▶ Instructions to follow:
Exclude all pictures, then copy each of the records exactly as written.

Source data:

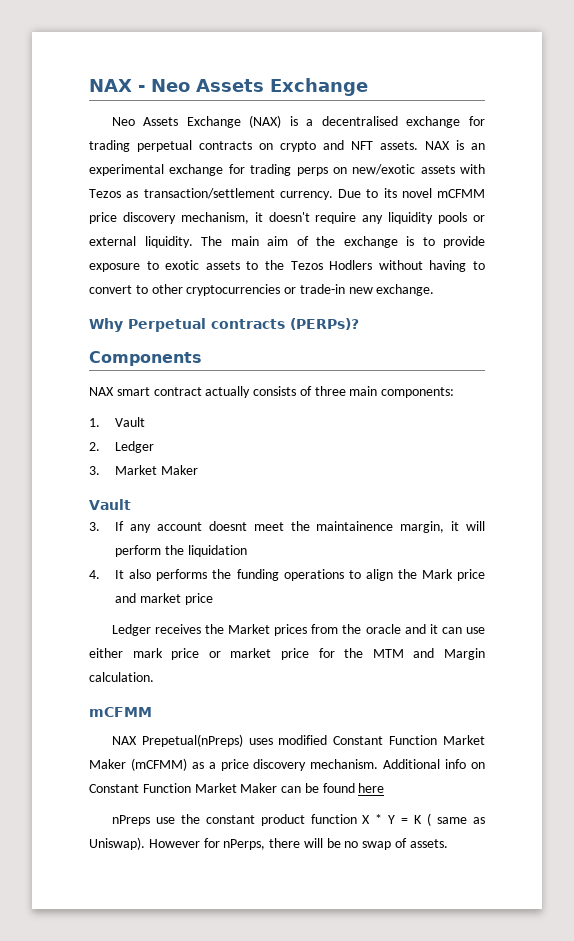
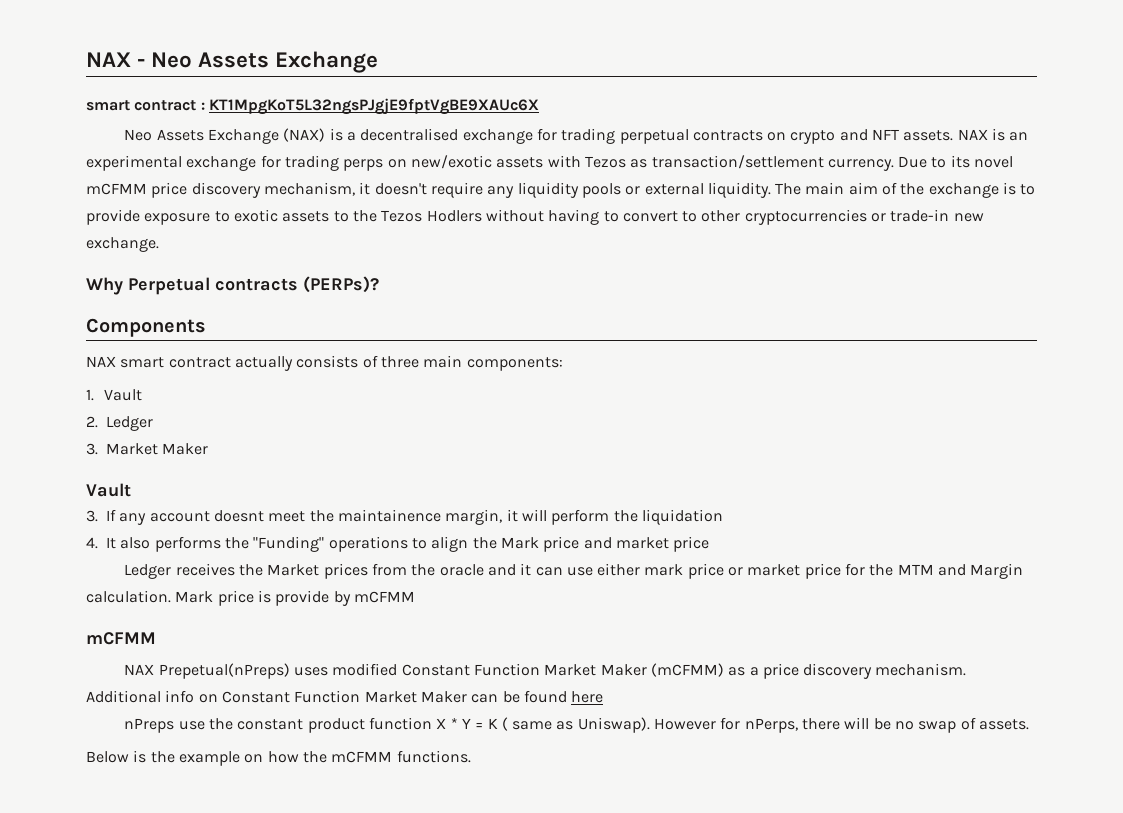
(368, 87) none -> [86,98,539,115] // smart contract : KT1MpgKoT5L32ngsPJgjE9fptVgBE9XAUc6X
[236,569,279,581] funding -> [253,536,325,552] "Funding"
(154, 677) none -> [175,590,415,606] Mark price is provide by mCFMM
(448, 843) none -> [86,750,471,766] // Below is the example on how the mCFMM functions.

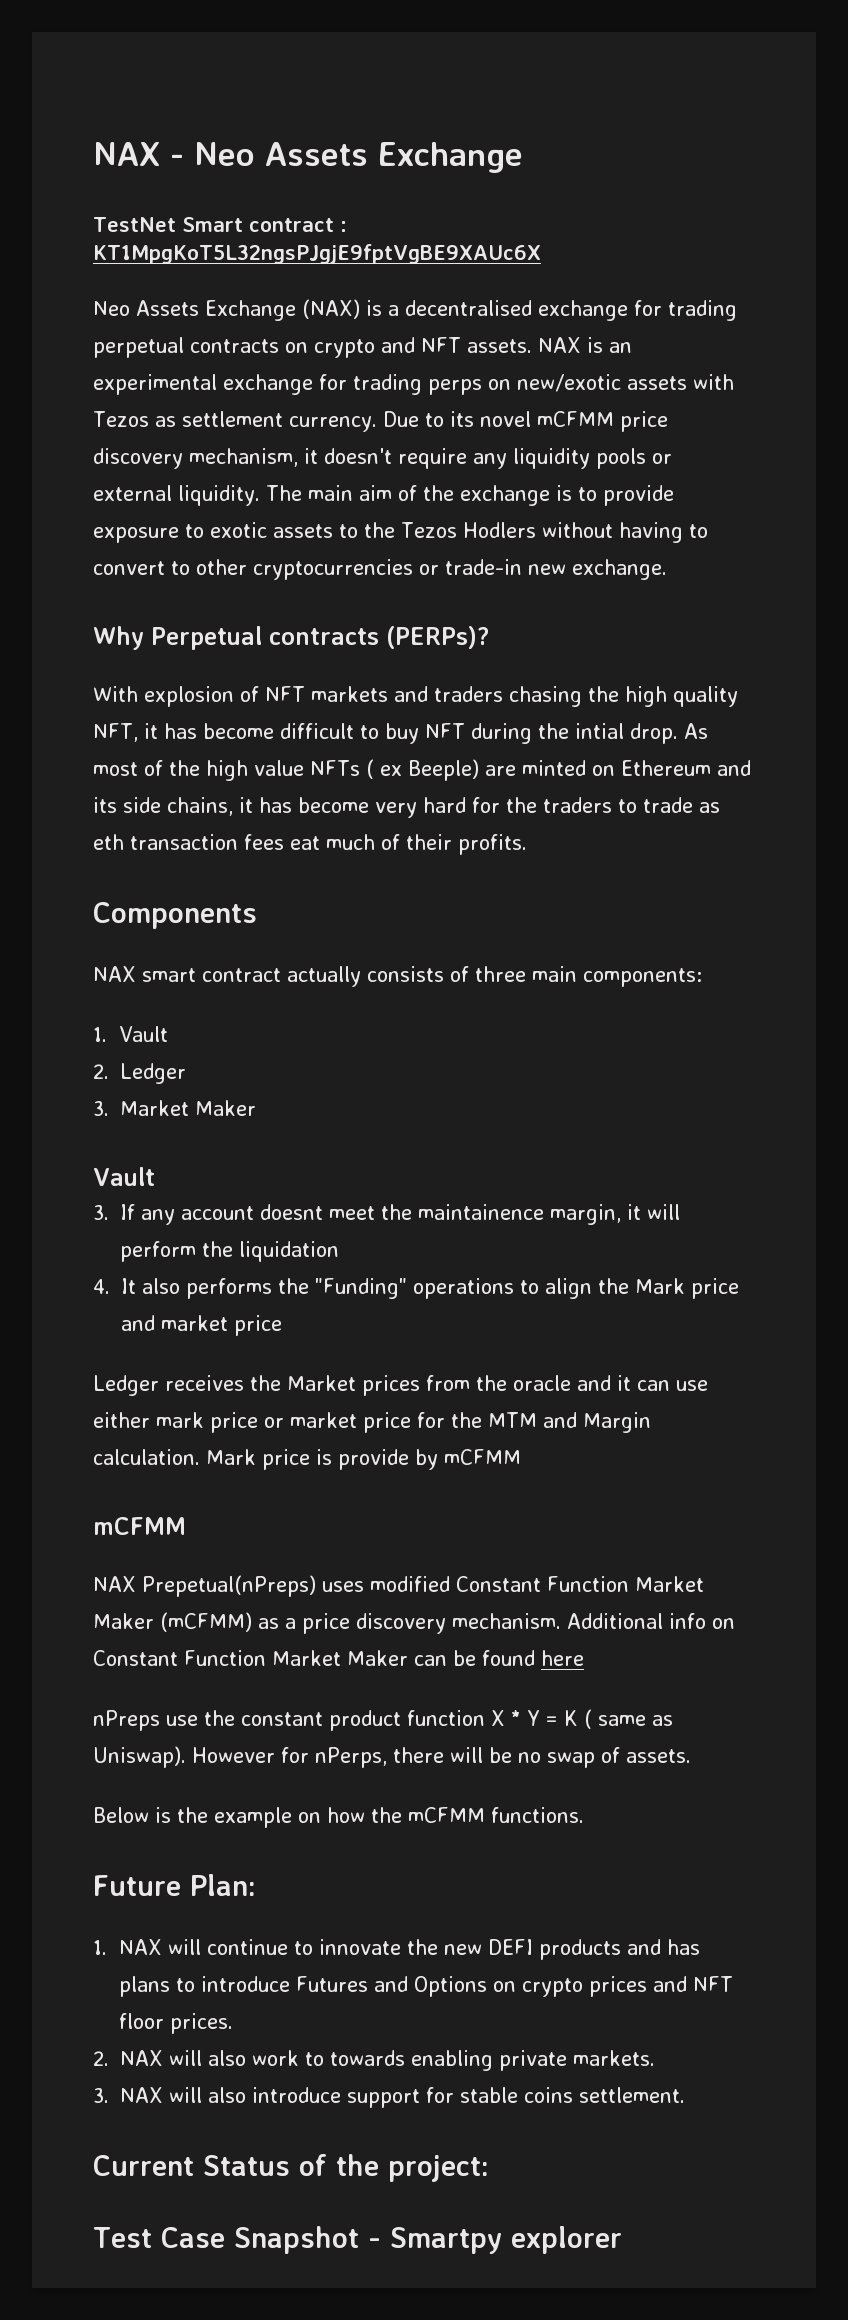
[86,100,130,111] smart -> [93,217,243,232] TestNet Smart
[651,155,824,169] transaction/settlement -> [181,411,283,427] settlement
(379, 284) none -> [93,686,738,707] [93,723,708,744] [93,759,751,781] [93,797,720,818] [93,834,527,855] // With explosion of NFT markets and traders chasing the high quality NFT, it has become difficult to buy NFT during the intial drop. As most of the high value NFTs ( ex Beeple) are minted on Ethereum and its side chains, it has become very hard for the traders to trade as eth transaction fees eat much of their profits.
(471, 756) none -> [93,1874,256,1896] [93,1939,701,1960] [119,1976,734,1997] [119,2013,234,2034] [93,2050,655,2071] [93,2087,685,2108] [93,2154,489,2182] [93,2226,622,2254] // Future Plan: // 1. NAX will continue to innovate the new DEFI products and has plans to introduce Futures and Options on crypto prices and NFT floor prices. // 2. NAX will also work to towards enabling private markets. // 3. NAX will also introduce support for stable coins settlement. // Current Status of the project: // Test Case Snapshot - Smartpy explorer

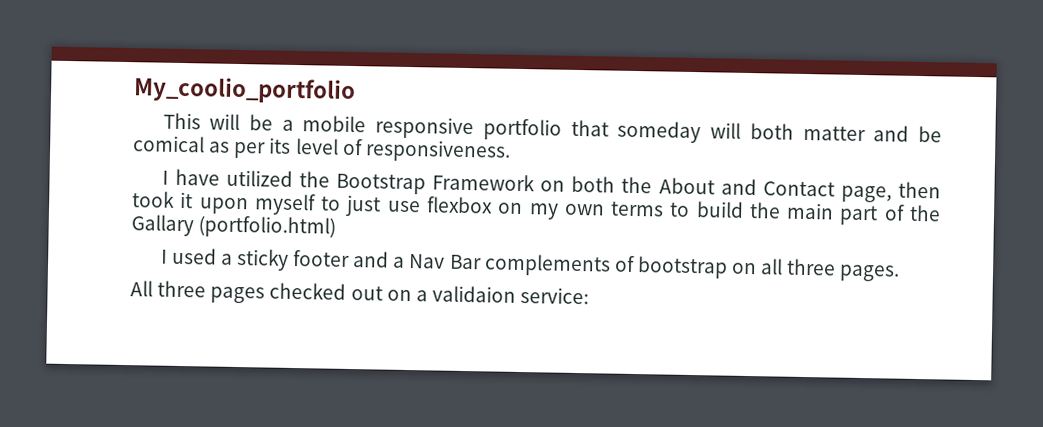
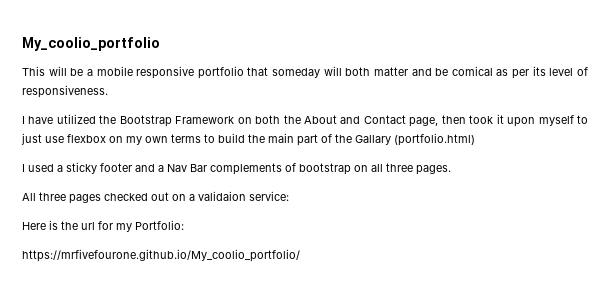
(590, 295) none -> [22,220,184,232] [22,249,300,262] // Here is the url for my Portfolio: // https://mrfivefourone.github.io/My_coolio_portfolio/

▶ Output:
(368, 87) none -> [86,98,539,115] // smart contract : KT1MpgKoT5L32ngsPJgjE9fptVgBE9XAUc6X
[236,569,279,581] funding -> [253,536,325,552] "Funding"
(154, 677) none -> [175,590,415,606] Mark price is provide by mCFMM
(448, 843) none -> [86,750,471,766] // Below is the example on how the mCFMM functions.

[86,100,130,111] smart -> [93,217,243,232] TestNet Smart
[651,155,824,169] transaction/settlement -> [181,411,283,427] settlement
(379, 284) none -> [93,686,738,707] [93,723,708,744] [93,759,751,781] [93,797,720,818] [93,834,527,855] // With explosion of NFT markets and traders chasing the high quality NFT, it has become difficult to buy NFT during the intial drop. As most of the high value NFTs ( ex Beeple) are minted on Ethereum and its side chains, it has become very hard for the traders to trade as eth transaction fees eat much of their profits.
(471, 756) none -> [93,1874,256,1896] [93,1939,701,1960] [119,1976,734,1997] [119,2013,234,2034] [93,2050,655,2071] [93,2087,685,2108] [93,2154,489,2182] [93,2226,622,2254] // Future Plan: // 1. NAX will continue to innovate the new DEFI products and has plans to introduce Futures and Options on crypto prices and NFT floor prices. // 2. NAX will also work to towards enabling private markets. // 3. NAX will also introduce support for stable coins settlement. // Current Status of the project: // Test Case Snapshot - Smartpy explorer

(590, 295) none -> [22,220,184,232] [22,249,300,262] // Here is the url for my Portfolio: // https://mrfivefourone.github.io/My_coolio_portfolio/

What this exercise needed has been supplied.